I planted the tiny bulbs in mid-November, and by the end of January, I had both leaves and flowers. Silver shamrock could be grown for its leaves, but its flowers are worth waiting for. Unlike most common shamrocks, its flowers are bigger than the leaves, and painted with a thumb-smudge of pale purple at the edge of each petal.


Oxalis 'Plum Crazy' is easy to love.
The easiest shamrock to grow was one I bought already in full leaf at the Porter County Master Gardeners Gardening Show, held in late January each year. Its name is as interesting as its leaves--'Plum Crazy', a diminutive cutie with purple-pink leaves that steal the show from its ho-hum flowers.

Oxalis 'Plum Crazy' is one tough plant. After making it through the winter as a houseplant, I grew it outdoors in a planter with other residents where it held its own and spread an appreciable amount. There is nothing to worry about with this Oxalis becoming to aggressive, as it is not hardy north of Zone 8.
Oxalis Iron Cross accents this
gaudy Scadoxus flower.

Another extremely easy shamrock to grow from a bulb is Oxalis tetraphylla Iron Cross, or lucky shamrock.

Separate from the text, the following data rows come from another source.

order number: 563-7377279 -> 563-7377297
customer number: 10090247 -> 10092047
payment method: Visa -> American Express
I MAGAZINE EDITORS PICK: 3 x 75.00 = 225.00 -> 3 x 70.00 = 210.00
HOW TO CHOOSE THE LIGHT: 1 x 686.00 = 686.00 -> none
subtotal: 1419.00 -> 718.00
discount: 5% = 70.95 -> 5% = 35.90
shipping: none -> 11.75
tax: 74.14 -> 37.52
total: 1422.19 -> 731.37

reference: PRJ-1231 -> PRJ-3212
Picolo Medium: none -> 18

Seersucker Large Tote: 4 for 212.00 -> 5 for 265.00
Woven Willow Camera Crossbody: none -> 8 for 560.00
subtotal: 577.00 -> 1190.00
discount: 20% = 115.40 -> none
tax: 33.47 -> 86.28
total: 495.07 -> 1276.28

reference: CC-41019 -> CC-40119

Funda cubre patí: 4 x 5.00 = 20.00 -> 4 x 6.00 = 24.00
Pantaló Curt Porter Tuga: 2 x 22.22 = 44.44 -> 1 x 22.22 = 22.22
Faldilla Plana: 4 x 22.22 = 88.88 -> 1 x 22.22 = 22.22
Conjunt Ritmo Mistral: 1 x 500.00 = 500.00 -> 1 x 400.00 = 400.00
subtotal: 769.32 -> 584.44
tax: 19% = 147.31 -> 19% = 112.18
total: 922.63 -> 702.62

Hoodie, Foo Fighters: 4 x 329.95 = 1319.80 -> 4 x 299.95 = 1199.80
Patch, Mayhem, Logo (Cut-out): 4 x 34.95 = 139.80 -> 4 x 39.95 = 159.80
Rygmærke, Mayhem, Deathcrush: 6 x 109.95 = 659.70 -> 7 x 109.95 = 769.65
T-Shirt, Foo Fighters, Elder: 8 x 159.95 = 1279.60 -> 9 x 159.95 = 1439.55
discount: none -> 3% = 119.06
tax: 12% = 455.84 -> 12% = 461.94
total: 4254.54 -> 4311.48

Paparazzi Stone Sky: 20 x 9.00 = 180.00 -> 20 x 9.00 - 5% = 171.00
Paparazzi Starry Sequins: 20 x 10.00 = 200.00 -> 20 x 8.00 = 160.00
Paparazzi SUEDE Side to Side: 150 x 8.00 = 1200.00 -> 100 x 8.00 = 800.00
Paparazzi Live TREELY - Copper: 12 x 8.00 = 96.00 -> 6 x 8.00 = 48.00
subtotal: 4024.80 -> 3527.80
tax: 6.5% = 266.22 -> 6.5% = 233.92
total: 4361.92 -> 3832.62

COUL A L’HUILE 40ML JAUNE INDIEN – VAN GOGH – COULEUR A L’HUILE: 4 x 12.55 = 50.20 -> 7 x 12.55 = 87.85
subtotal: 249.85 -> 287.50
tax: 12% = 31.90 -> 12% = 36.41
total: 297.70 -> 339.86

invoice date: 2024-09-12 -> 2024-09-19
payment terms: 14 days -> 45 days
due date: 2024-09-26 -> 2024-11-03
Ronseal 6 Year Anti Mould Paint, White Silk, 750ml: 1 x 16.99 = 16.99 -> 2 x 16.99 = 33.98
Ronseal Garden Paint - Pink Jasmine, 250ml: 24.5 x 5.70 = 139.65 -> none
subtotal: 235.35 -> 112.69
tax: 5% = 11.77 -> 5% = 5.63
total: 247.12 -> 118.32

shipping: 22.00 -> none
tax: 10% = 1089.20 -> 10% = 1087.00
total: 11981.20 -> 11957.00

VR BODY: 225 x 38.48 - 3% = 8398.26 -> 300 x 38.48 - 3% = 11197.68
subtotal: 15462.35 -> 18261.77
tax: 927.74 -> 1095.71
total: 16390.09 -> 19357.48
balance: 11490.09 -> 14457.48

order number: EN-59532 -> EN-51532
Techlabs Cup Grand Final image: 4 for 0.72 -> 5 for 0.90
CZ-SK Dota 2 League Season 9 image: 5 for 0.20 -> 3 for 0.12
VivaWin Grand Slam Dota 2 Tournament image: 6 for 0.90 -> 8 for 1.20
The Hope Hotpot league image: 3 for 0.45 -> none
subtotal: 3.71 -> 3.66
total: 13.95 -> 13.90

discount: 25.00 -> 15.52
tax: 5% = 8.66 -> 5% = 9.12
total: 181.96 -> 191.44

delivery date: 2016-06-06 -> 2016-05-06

I planted the tubers around the outer edge of a pot that held a Scadoxus (blood lily) bulb around mid-March, and the leaves began to poke out around four weeks later.

Give Oxalis Iron Cross full sun outdoors in summer for a flower reward.
Oxalis Iron Cross hails from Mexico and enjoys a long, hot summer, which is when it puts out a succession of rose-colored flowers.

Whether you grow shamrocks for indoors or out, for their leaves or for their flowers, they're charming little bulbs to try and are more readily available than used to be.